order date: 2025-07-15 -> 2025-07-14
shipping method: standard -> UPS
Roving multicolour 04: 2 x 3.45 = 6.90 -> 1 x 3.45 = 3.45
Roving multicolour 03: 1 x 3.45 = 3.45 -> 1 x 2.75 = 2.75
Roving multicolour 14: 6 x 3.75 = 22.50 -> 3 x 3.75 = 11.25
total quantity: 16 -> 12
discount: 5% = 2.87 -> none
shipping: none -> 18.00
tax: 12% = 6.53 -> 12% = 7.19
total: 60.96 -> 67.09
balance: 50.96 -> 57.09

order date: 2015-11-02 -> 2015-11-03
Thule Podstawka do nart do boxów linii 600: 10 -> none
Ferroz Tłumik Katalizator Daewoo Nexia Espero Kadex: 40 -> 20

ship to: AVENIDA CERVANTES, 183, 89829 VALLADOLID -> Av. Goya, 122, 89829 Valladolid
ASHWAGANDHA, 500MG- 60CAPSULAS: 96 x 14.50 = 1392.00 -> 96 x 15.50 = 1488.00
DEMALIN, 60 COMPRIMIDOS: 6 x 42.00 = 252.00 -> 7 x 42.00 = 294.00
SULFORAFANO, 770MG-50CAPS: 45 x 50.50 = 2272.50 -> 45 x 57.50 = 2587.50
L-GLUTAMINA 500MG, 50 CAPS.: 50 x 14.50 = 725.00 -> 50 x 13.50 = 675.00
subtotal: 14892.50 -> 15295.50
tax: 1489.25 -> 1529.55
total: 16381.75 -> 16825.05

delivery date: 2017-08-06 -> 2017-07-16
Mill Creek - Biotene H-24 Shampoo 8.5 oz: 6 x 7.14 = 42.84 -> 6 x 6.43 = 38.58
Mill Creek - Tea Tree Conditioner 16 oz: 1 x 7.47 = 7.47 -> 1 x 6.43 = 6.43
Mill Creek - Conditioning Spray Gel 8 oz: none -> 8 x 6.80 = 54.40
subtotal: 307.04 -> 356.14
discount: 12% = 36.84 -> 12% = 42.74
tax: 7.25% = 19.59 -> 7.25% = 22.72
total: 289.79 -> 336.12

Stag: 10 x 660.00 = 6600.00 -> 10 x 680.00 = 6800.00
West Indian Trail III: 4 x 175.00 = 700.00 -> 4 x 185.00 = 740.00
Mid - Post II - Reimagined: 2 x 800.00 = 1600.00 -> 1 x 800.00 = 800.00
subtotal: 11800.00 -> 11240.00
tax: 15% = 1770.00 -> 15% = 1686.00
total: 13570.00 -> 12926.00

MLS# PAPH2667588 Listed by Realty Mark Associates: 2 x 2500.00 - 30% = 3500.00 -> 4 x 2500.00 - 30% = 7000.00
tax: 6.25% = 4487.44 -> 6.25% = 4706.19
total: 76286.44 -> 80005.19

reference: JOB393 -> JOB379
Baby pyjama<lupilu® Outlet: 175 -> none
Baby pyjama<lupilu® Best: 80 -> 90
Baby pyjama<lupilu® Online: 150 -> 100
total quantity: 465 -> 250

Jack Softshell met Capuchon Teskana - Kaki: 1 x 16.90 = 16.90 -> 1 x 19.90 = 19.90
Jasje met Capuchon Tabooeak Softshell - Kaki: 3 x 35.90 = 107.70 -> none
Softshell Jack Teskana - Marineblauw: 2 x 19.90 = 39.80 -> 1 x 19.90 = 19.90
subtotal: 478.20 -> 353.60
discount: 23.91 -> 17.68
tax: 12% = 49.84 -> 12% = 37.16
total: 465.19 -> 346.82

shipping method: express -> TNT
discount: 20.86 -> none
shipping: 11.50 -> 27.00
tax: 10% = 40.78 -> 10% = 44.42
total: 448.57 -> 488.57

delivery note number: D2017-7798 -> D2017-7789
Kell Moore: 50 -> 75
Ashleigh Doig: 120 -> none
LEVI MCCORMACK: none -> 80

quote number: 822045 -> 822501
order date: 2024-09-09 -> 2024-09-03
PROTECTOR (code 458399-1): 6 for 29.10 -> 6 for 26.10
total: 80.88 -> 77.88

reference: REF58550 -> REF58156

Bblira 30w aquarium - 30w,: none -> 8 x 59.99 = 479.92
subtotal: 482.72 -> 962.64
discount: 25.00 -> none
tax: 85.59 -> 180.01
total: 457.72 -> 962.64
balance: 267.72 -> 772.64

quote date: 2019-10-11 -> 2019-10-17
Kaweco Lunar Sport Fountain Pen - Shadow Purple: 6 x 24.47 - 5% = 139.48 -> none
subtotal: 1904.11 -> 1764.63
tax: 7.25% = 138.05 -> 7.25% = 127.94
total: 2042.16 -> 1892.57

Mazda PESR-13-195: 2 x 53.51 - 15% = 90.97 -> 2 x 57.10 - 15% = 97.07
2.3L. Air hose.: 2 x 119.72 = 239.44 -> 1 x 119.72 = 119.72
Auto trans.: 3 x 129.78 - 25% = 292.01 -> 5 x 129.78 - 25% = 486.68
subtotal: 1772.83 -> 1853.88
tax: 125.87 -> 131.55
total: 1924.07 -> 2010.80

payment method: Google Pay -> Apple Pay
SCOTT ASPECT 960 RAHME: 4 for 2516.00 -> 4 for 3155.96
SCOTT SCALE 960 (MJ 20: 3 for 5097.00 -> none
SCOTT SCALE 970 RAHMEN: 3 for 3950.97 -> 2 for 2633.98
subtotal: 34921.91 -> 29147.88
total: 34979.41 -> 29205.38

Problem statement:
From the material, report only how many lines include the word "subtotal".

Answer area:
8